Having decided it was keeping the case, the court next turned to each defendant’s motion to dismiss.  For the pump manufacturer, TwIqbal won the day.  Defendant argued that it should be entitled to express preemption under Riegel, but there was some ambiguity regarding whether the device was PMA approved or whether parts were Class II.  So, court decided to kick that can down the road and focus instead on the insufficiency of the pleadings.  Plaintiff conceded she had not adequately pleaded a manufacturing defect.  On design defect under a negligence theory, plaintiff alleged that the pump manufacturer knew the glucose monitor could give inaccurate readings creating a risk of insulin stacking.  But that allegation is about the glucose monitor, not the pump.  The complaint lacked any supported allegations identifying a defect in the pump or how that defect was the result of the manufacturer’s negligence.  Id.  at *15.  As to strict liability design defect, California does not recognize such a claim for prescription medical devices.  On failure to warn, while plaintiff identified a risk—insulin stacking—she did not allege it was a risk that a “reasonably prudent manufacturer would have known and warned about.”  Id. at *16.  Moreover, plaintiff failed to allege anything about plaintiff’s son’s prescribing physician.  Notably, whether his physician would still have prescribed the pump if a different warning had been given.  Id.  Under the learned intermediary doctrine recognized by California, this is a necessary piece to establish causation.  Due to the deficiencies in pleading all three defect claims, all three were dismissed without prejudice. 

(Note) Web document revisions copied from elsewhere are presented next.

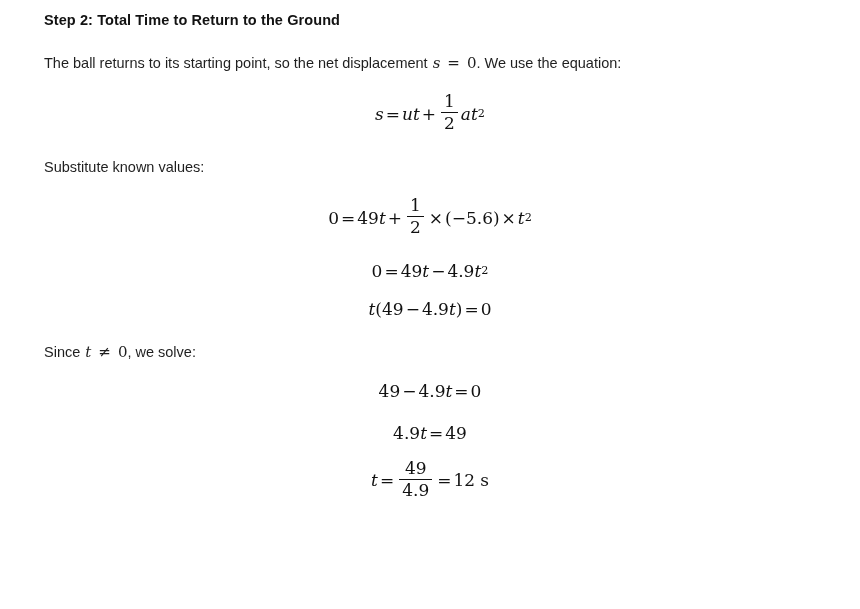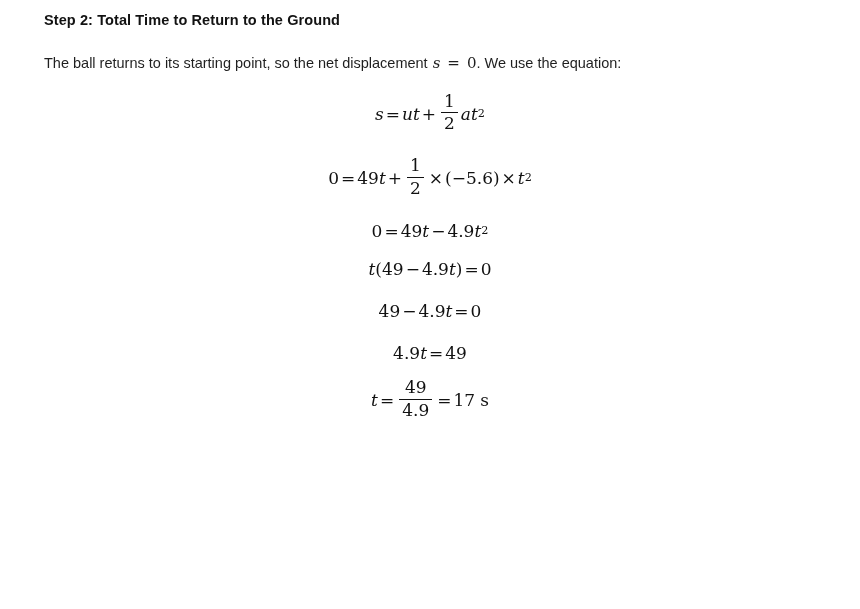"Substitute known values:" p.para { html: none -> <p>Substitute known values:</p> }
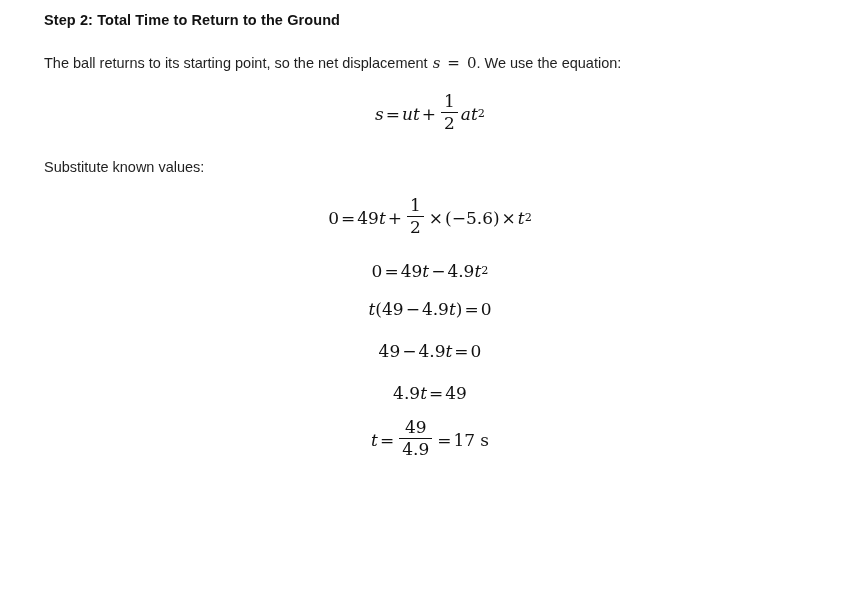"Since t ≠ 0, we" p.para { html: none -> <p> <span>Since</span><span></span><span>t</span><span></span><span>≠</span><span></span><span>0</span><span>, we solve:</span> </p> }
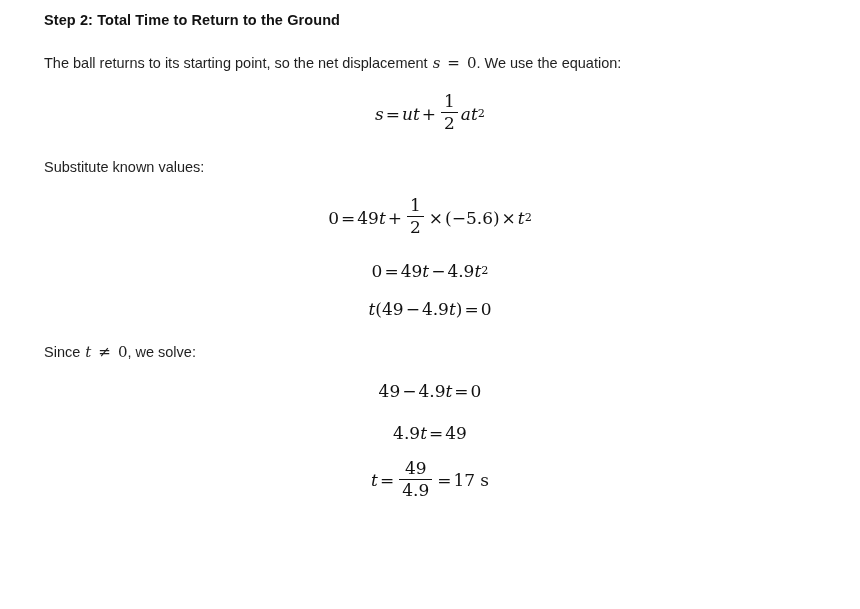"17" span.mn { text: 17 -> 12 }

The manufacturer of the glucose monitor likewise moved to dismiss all claims as expressly preempted because the monitor was approved through the FDA’s De Novo classification process “with the establishment of special controls” by the FDA to “provide reasonable assurance of the safety and effectiveness of the device for its intended use.”  Id. at *18.  If this sounds familiar, it’s because this is the second de novo preemption win for this defendant in just under one month.  We blogged about the first win here, which sets out the same rationale used by the court in Higginbottom.  Essentially it is a recognition that the PMA process is not the only circumstance in which the FDA can establish device specific requirements that satisfy the first prong of Riegel.  Because the FDA imposed device-specific labeling requirements, plaintiff’s claim that defendant is liable for failing to provide different or additional warnings is expressly preempted.  Id. at *20.

Unfortunately, plaintiff is being given an opportunity to amend her complaint to try to assert a non-preempted claim.   But as you children of the 70s know, “it takes three legs to make a tripod or to make a table stand.”  This decision strips away a couple of legs and leaves the case with a wobbly future.